Yes, they’re called “public charter schools” because their doors are open to all students, and the states help finance the students’ education (not at the same level, I might add, that they fund traditional public schools). But are they, in legal parlance, “state actors” — meaning, are they public entities controlled by public boards acting in accordance with instructions or orders handed down by state agencies? Or are they private entities providing a service to the public at large and, thus, not state actors?
In more concrete terms, are they the same as P.S. 131, a New York City elementary school in Brooklyn, or are they more like the private water companies that provide public drinking water to some 73 million Americans every day, the private companies that provide public transit services in cities across the country, and the privately owned “public” parks in New York City and elsewhere? Is a paving contractor a state actor because it paves a public street and receives tax money for its services?

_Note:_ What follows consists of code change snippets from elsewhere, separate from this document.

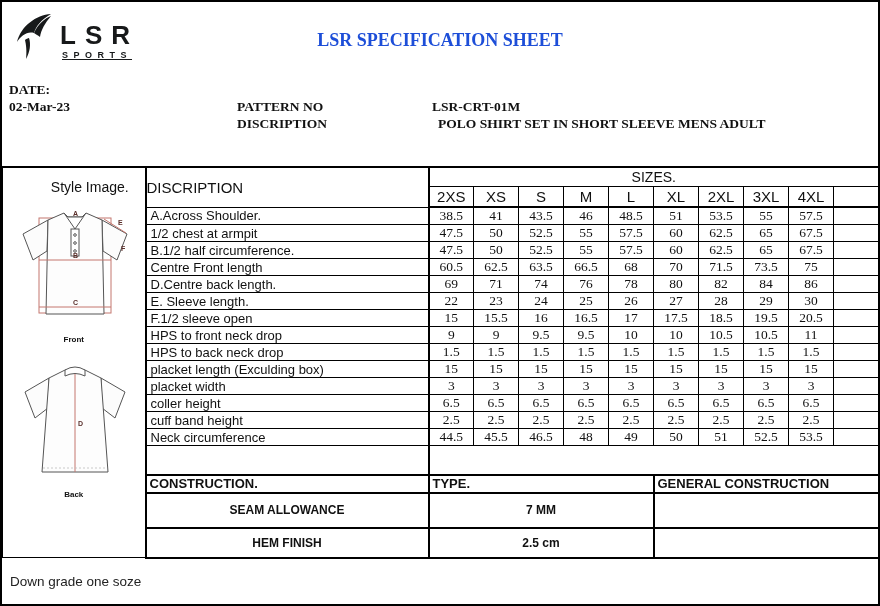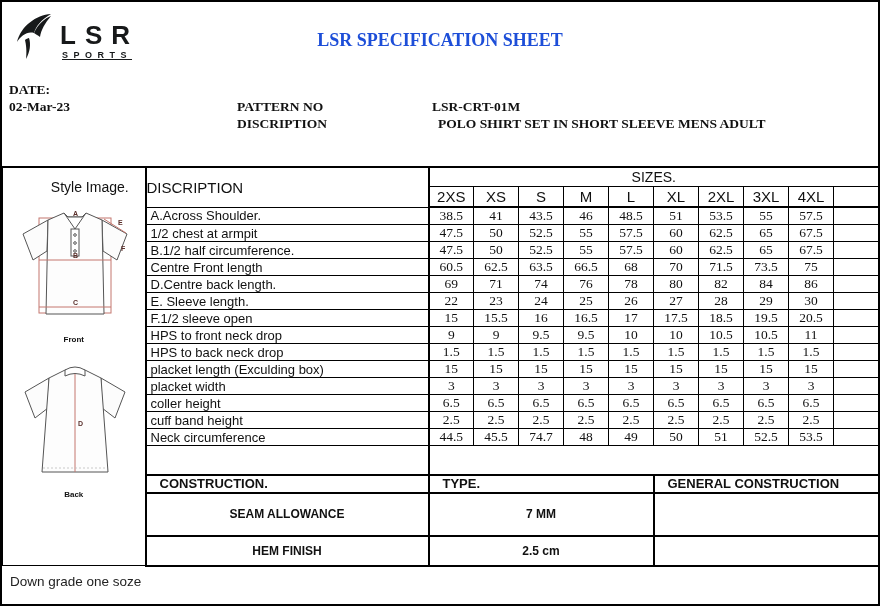"74.7" td.val { text: 74.7 -> 46.5 }
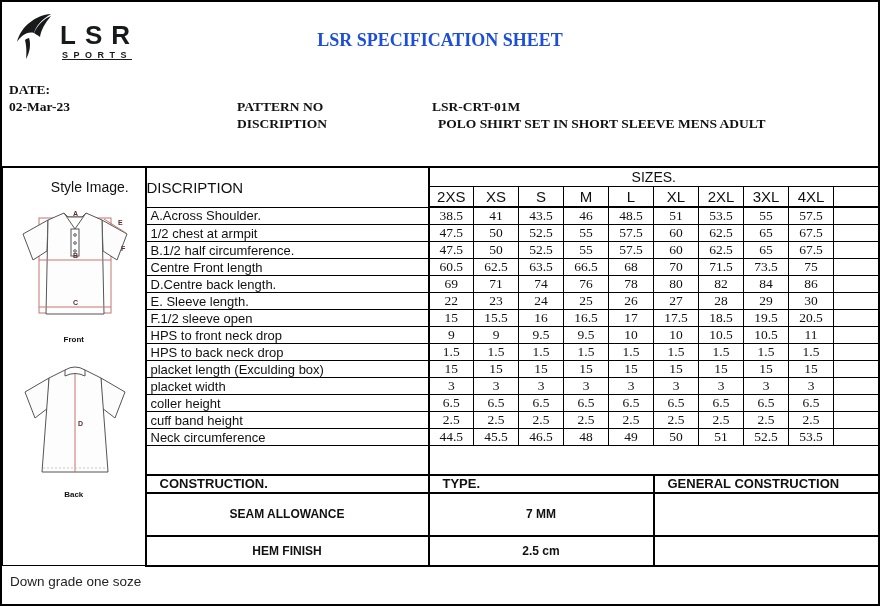"CONSTRUCTION." tr.constr-hdr td { padding-left: 13px -> 3px }
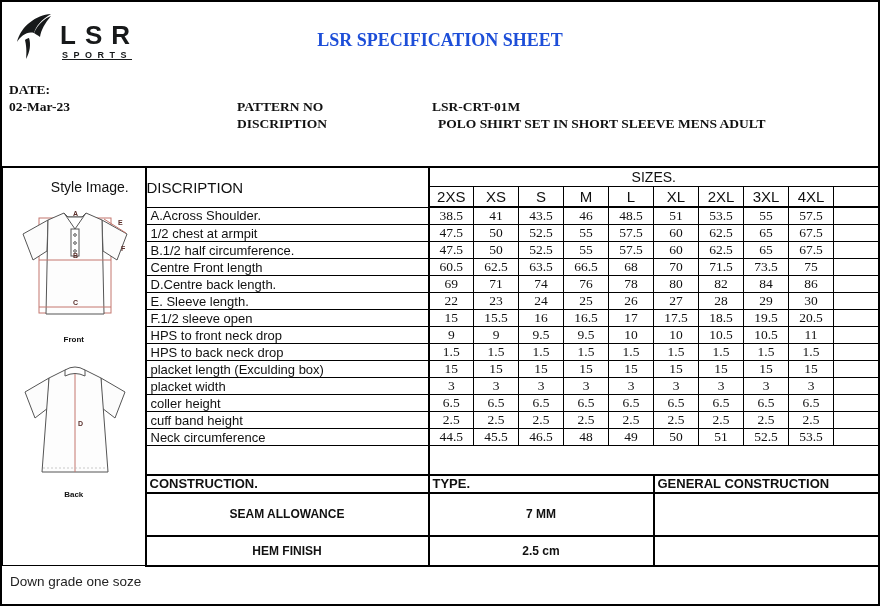"SEAM ALLOWANCE" tr.seam-row { height: 43px -> 35px }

If charter schools are private providers of a public good, educating U.S. children, then the establishment clause doesn’t apply. Suppose they are state actors, no different from P.S. 131. In that case, charter schools will cease to be “incubators of change,” as my state envisions, and they will cease to be “outposts for parents and students seeking learning environments that suit their preferences,” as constitutional expert Aaron M. Streett puts it.
Some charter school operators may favor the “state actor” interpretation because they think it might support government equalization of charter school funding and traditional public school funding, a worthy goal. But be forewarned: Declaring them state actors would eliminate their independence, stifle their creativity and mark the beginning of the end of charter schools.
• Baker A. Mitchell Jr. is the founder of The Roger Bacon Academy in Leland, North Carolina, which manages the Classical Charter Schools of America, a network of Title I charter schools in southeastern North Carolina.